It all started with a girl. Not my girl, or my friend’s girl, but a random girl that my single friend and I crossed paths with while snorkeling at one of the beaches who captured his interest. We were exploring the area when we came across a nerf shark while searching for sea turtles and he wanted to point it out to her. Being a chivalrous gentleman, he called her over to the shark to take a look.
She tagged along figuring she would have a better chance at finding sea turtles as a group than on her own and agreed to venture through the woods to a more secluded snorkeling area to look for turtles. As if following a couple of dudes around the backside of an island in the middle of nowhere wasn’t already a little sketch, she decides to come over and look at the shark we found.
As the day drifts towards twilight we are heading out when I cross paths with a Barracuda. In a jolt of excitement, I yell for my buddy to come over, he, the great friend he is comes over as quickly as possible, just in time for me to hand him my camera and take a picture of me with the Barracuda. Seeing the fish’s teeth grin at him as they protrude out of his mouth from mere feet away, he says enough is enough and the three of us head back inland.

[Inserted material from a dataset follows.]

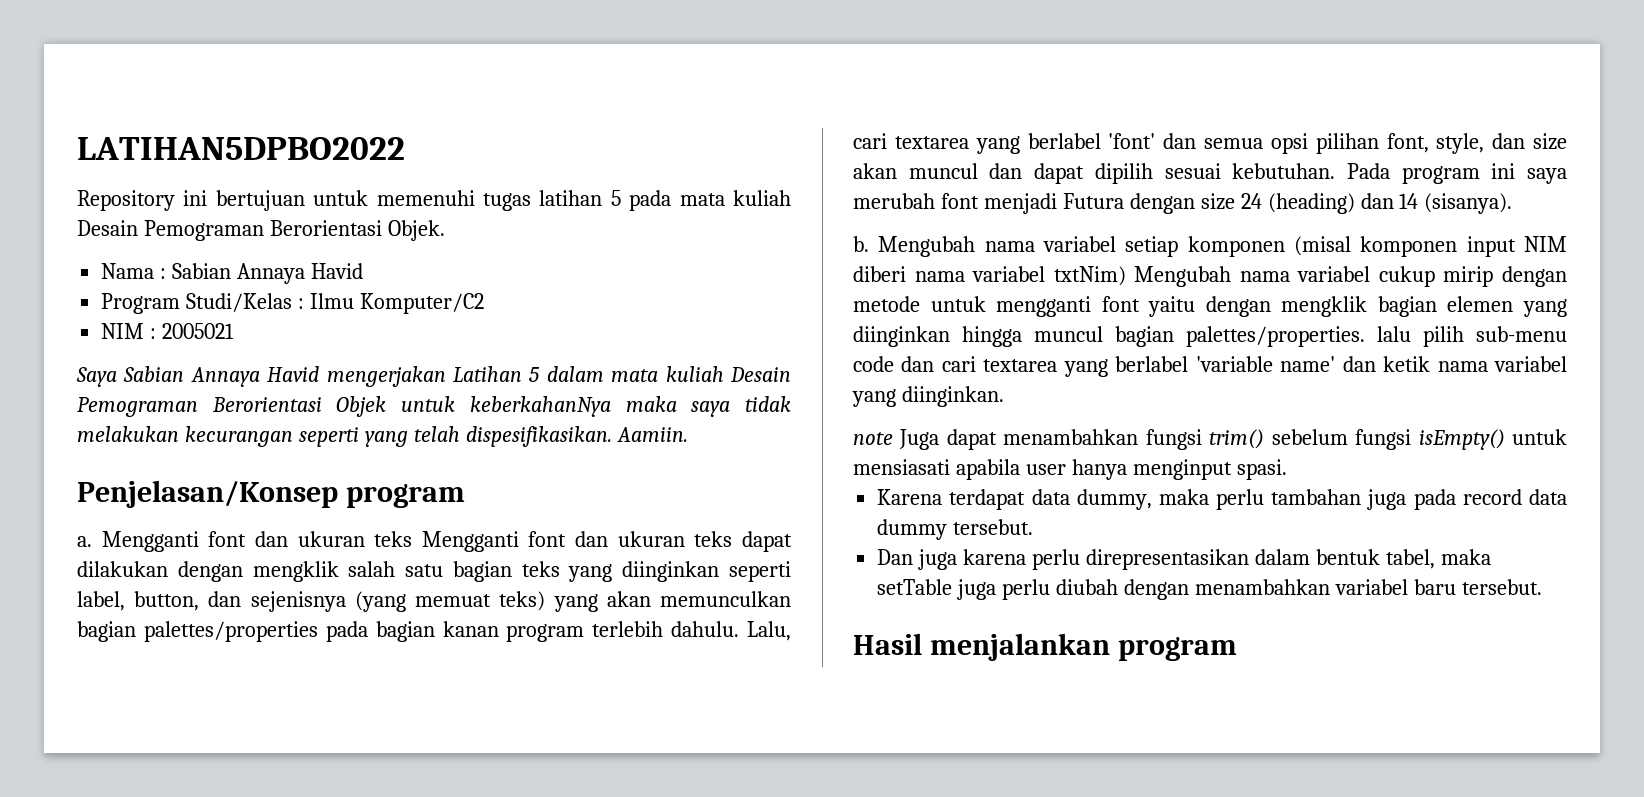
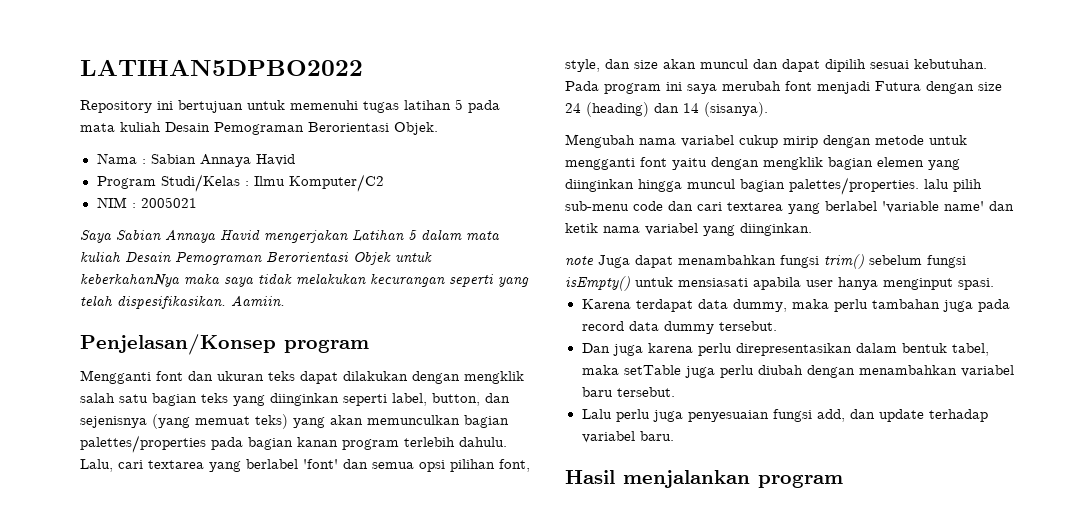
[77,531,413,552] a. Mengganti font dan ukuran teks -> (369, 346) none
[853,236,1567,257] [853,266,1126,286] b. Mengubah nama variabel setiap komponen (misal komponen input NIM diberi nama variabel txtNim) -> (768, 109) none
(1542, 587) none -> [581,409,988,422] [581,431,674,443] // Lalu perlu juga penyesuaian fungsi add, dan update terhadap variabel baru.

That evening we all go grab ice cream in the town center then grab drinks at the sandbar. I’m taking it easy since last night was New Year’s Eve and I decided to drink Christmas Trees in the Caribbean. What I mean is I had my fair share of gin and was paying for it tonight. Last night, while wandering around looking for something to do in downtown Saint John’s on New Year’s Eve we stumbled across a couple of young locals who explain how their old beat up boat is part of their “International Global Tours Company” or something like that and hand us a business card they probably had made online for ten bucks.
We figure it seems legit enough for us and hand them $40 and jump into their boat to Jost Van Dyke for what is considered the Caribbean’s biggest New Year’s Eve party. On our way across the bay, I text my friend back home, “just got into a skiff with some random dudes, they are taking us to the biggest New Year’s party, if I go missing check the ocean.”
Upon arriving, two police officers are waiting at the dock and we don’t have passports (Jost Van Dyke is a British Virgin Island so technically we need to go through customs), but no worries, the boat owner hands them…I mean shakes their hand and off we go. Running off, they yell to us what time we want them to pick us up. We say 3:30am and they agree. We weren’t planning on them waiting, but it was worth a shot. As President Eisenhower said, “plans are worthless, but planning is everything.”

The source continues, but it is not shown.